Fourth-generation grain farmer Jake Anderson is the latest dynamic, young leader taking on the presidency of the Mason County Farm Bureau.
Date Posted: February 13, 2023

The Anderson family farm is at a key intersection along what my dad called “the back way” to Manistee from Ludington. As such it’s been a mental landmark since my own childhood, long before that family’s roster added a Jacob in the late 1980s.

Jake Anderson is the fourth generation raising corn, soybeans and wheat there near the center of Victory Township. He and his bride live in a house built by the first generation, Jake’s great-grandparents. His parents and grandparents all still occupy the same corner, plus an aunt, uncle, a cousin…

Having crossed Jake’s path a few times in recent years, my comfort level allowed me to launch bluntly into asking him about his new role as president of the Mason County Farm Bureau.

“Well Jake, you ready?” I started.

“Not ready, but definitely capable,” he responded, grinning with an eager confidence you can color in for yourself.

His ascension up the ranks has been steady and quick, diving into the Young Farmer program just a few short years ago. Before the ink was dry on his membership application he was at the 2019 Growing Together Conference, starting to soak in the diversity of Farm Bureau programming waiting for him.
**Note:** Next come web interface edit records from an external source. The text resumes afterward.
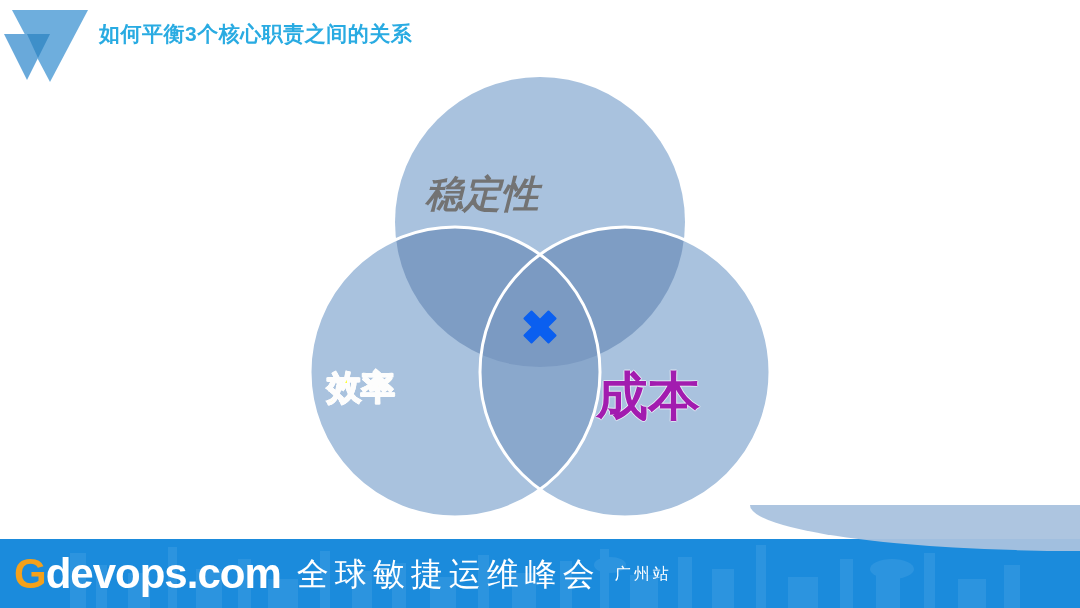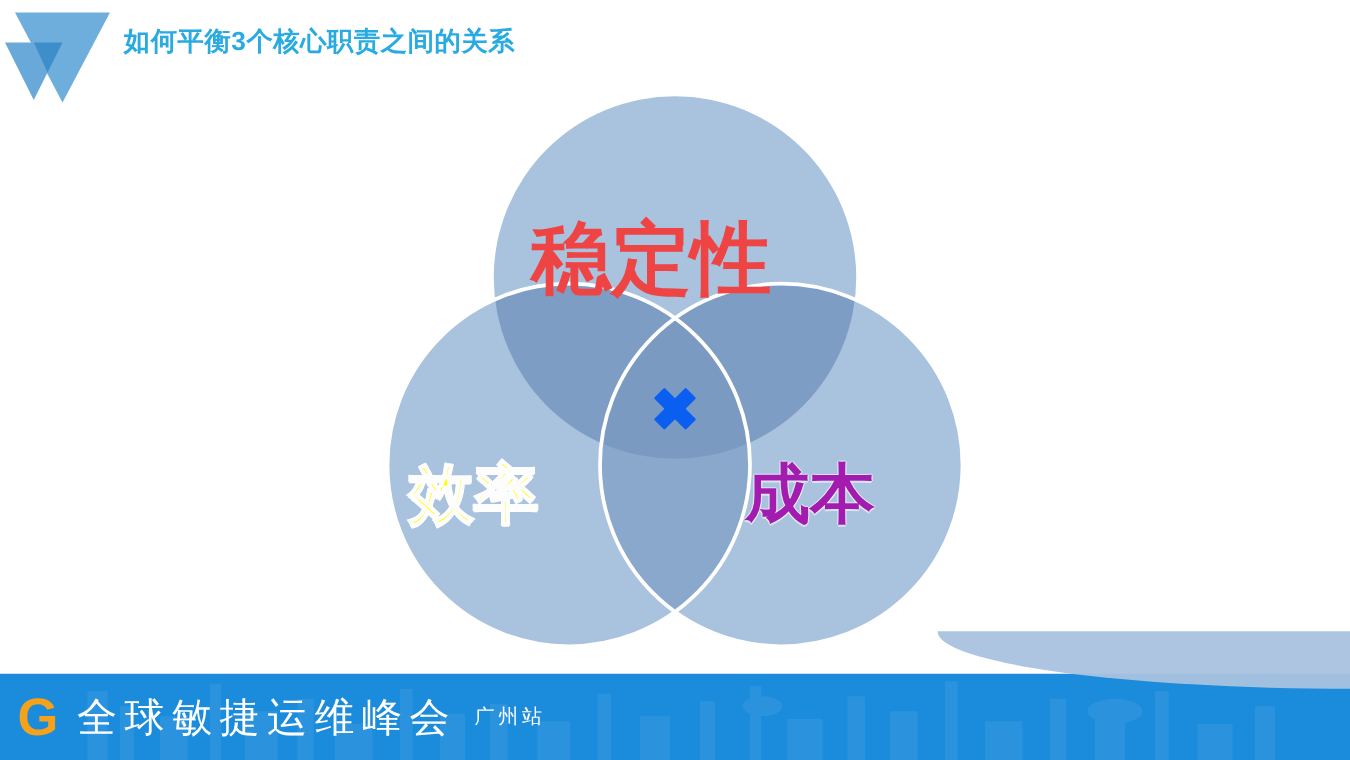"稳定性" .label-top { color: #ef4444 -> #737373; font-size: 64px -> 38px; font-style: none -> italic }
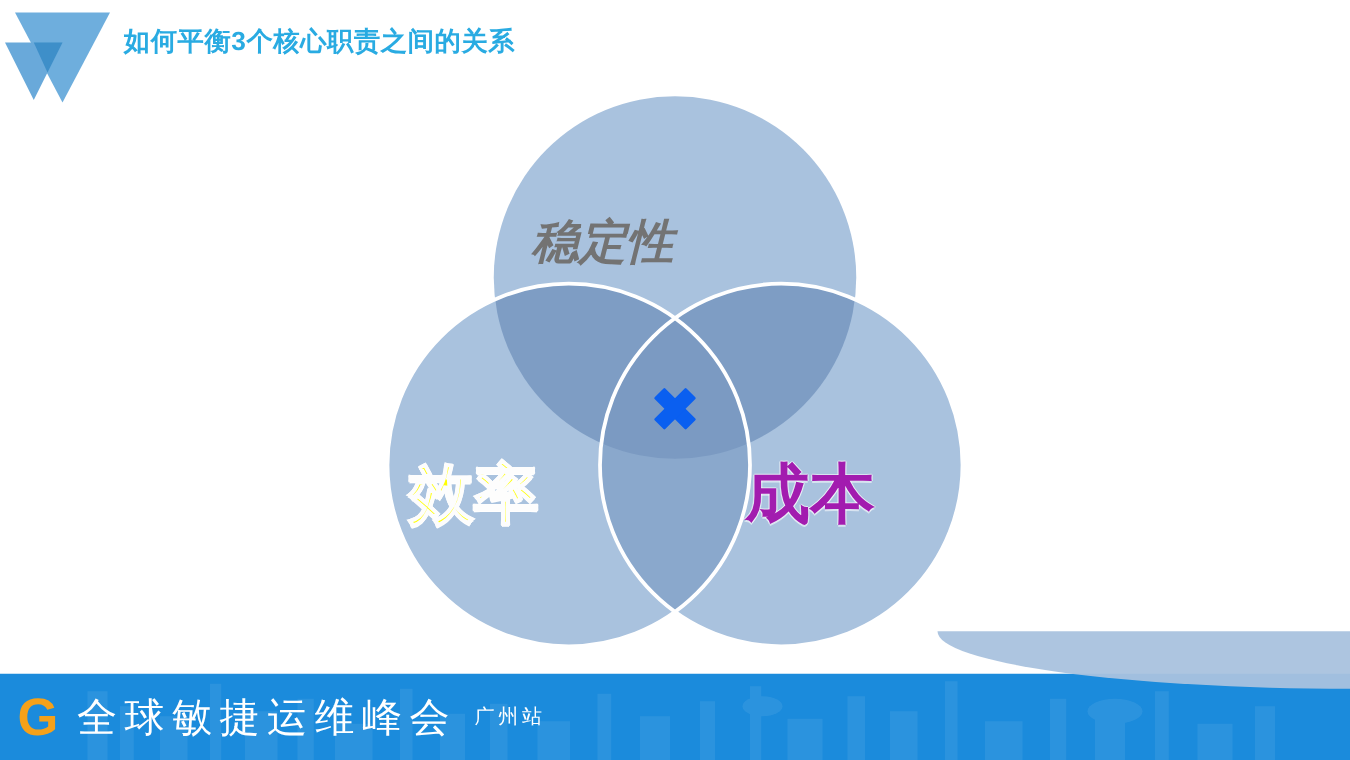"效率" .label-left { font-size: 52px -> 34px }
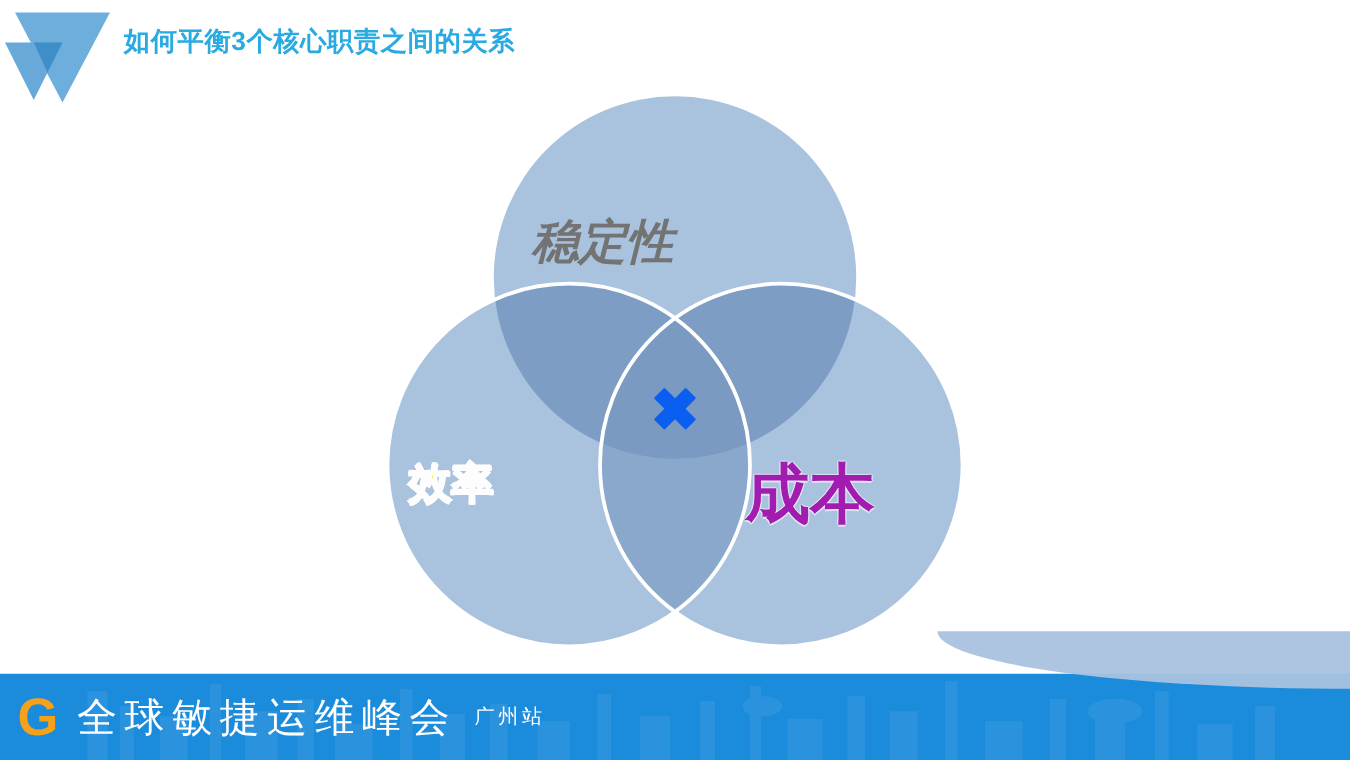"devops.com" span.brand-rest { html: none -> <span>devops.com</span> }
Since then he’s hit all the Meeting Season high points without losing focus on his priorities close to home, starting with tapping a successor to lead Mason County’s Young Farmer program.

“We’ve got Sam Schade there and she’s already making exciting progress,” he said, including stepping up quickly onto the state-level Young Farmer committee, where she now represents all of District 9 (Mason, Benzie-Manistee, Northwest Michigan, Missaukee and Wexford County Farm Bureaus.)

Indeed, Mason County Farm Bureau is one of several statewide that seem to’ve discovered and put to good use a local fountain of youth. Recent years have seen young members step confidently into positions of leadership as an older guard gradually hands them the keys.

With that transition comes updated priorities based in part on how this next generation does business, in its dynamic, often tech-based means of earning a living from the land.

“We want to be more involved in social media for sure,” Anderson said, especially for connecting with younger members. “We should look at other districts and see how they use social media for member recruitment and boosting attendance at local events.”

Speaking of, Mason County’s marquee membership event is right around the corner: an annual late-winter fish fry scheduled for March 18 — the event’s sixth iteration. (The 2020 fry got fried in the early days of COVID and the following year’s outdoor variation suffered low attendance because, well, it was outside in March in Michigan.)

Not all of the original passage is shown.